01 August, 2019
Marco Rovera
Johannes Theodoridis

Attending the 3rd
International Summer School on Deep Learning

Event Hero Image

(Image by Tim Adams CC BY 2.0)

The 3rd International Summer School on Deep Learning took place from 22th - 26th of July 2019 in Poland’s beautiful capital Warsaw. With ~1200 participants from all around the world, the 3rd edition of the summer school has grown quite significantly. This longlasting interest in Deep Learning was also reflected by a huge diversity in backgrounds. Ranging from classical computer vision or data science over mobile communications up to biomedicine, many major fields seem to have just started investigating the potential of these methods.

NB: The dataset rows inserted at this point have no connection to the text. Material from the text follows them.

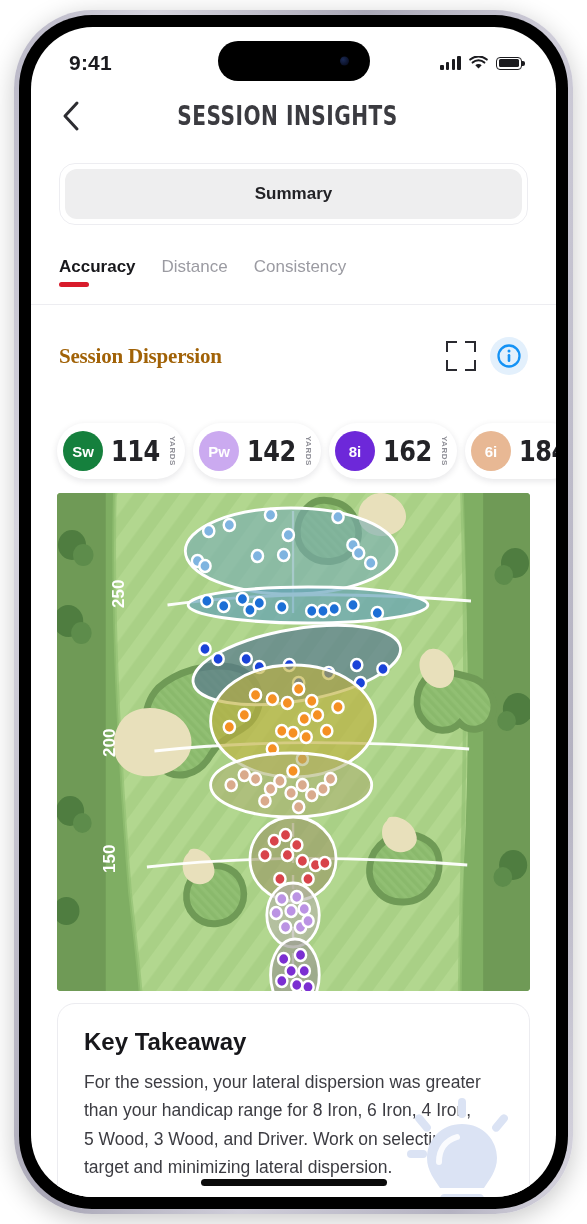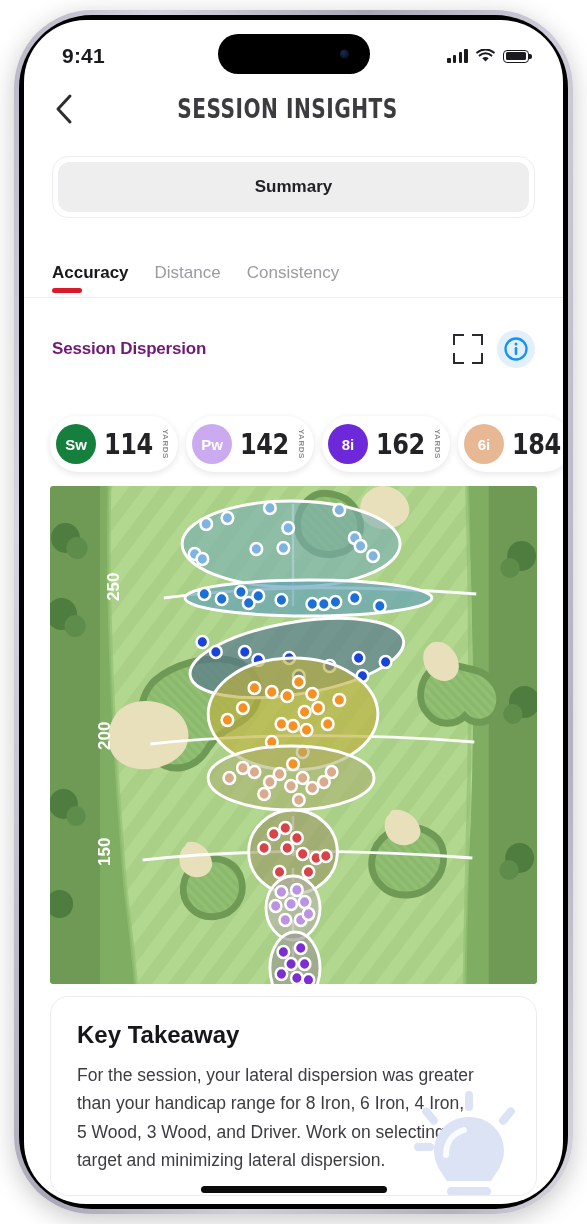--- a/index.html
+++ b/index.html
@@ -16,21 +16,21 @@
     width:559px; height:1204px;
     border-radius:78px;
     background:linear-gradient(105deg,#b9b7c6 0%,#d6d4de 16%,#a9a7b6 40%,#cfcdd9 62%,#b4b2c1 86%,#d8d6e0 100%);
     padding:5px;
     box-shadow:0 6px 26px rgba(0,0,0,.22);
   }
   #phone-bezel{
     width:100%; height:100%;
     border-radius:73px;
     background:#000;
-    padding:5px;
+    padding:12px;
   }
   #phone-screen{
     position:relative;
     width:100%; height:100%;
     border-radius:62px;
     background:#ffffff;
     overflow:hidden;
   }
 
   
@@ -98,37 +98,37 @@
     flex:1; height:100%; display:flex; align-items:center; justify-content:center;
     border-radius:12px; font-size:17px; cursor:pointer; gap:22px;
   }
   .seg.active{ background:#eeeeef; color:#222226; font-weight:bold; }
   .seg.inactive{ color:#8c8c93; font-weight:bold; }
   #seg-chevron{ display:flex; align-items:center; }
 
   
   #subtabs{
     position:absolute; top:218px; left:0; right:0; height:60px;
-    display:flex; align-items:flex-end; gap:26px; padding:12px 28px 0 28px;
+    display:flex; align-items:flex-start; gap:26px; padding:12px 28px 0 28px;
     border-bottom:1.2px solid #ededf1; z-index:22;
   }
   .subtab{ position:relative; font-size:17px; cursor:pointer; padding-bottom:14px; }
   .subtab.active{ color:#18181c; font-weight:bold; }
   .subtab.inactive{ color:#9b9ba2; }
   .subtab.active::after{
     content:""; position:absolute; left:0; bottom:4px; width:30px; height:5px;
     border-radius:3px; background:#d81b2b;
   }
 
   
   #section-header{
     position:absolute; top:302px; left:28px; right:28px; height:54px;
     display:flex; align-items:center; justify-content:space-between; z-index:20;
   }
-  #section-title{ font-size:17px; font-weight:bold; color:#701a75; letter-spacing:-.2px; }
+  #section-title{ font-size:21px; font-weight:bold; color:#a16207; letter-spacing:-.2px;font-family:Liberation Serif, serif; }
   #header-actions{ display:flex; align-items:center; gap:14px; }
   #expand-button{ width:30px; height:30px; cursor:pointer; position:relative; }
   #expand-button span{ position:absolute; width:11px; height:11px; border:2.6px solid #2a2a30; }
   #expand-button span:nth-child(1){ left:0; top:0; border-right:none; border-bottom:none; }
   #expand-button span:nth-child(2){ right:0; top:0; border-left:none; border-bottom:none; }
   #expand-button span:nth-child(3){ left:0; bottom:0; border-right:none; border-top:none; }
   #expand-button span:nth-child(4){ right:0; bottom:0; border-left:none; border-top:none; }
   #info-button{
     width:38px; height:38px; border-radius:50%; background:#e3f0fc;
     display:flex; align-items:center; justify-content:center; cursor:pointer;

Over one week, 25 lecturers, including three keynote speakers, presented their talks in parallel sessions. With Alex Smola from Amazon, Tomas Mikolov from Facebook and Aaron Courville from MILA, the summer school got kicked off by three well known representatives of modern deep learning who went straight to the heart of the matter. Starting with an introductory Dive into Deep Learning and Computer Vision, learning pace increased quickly to more sophisticated topics including state-of-the-art methods as well as recent advances in Natural Language Processing and Deep Generative Models.

As members of the recently founded Institute for Applied Artificial Intelligence (IAAI), Marco Rovera and Johannes Theodoridis had the opportunity to attend the summer school and to visit Warsaw.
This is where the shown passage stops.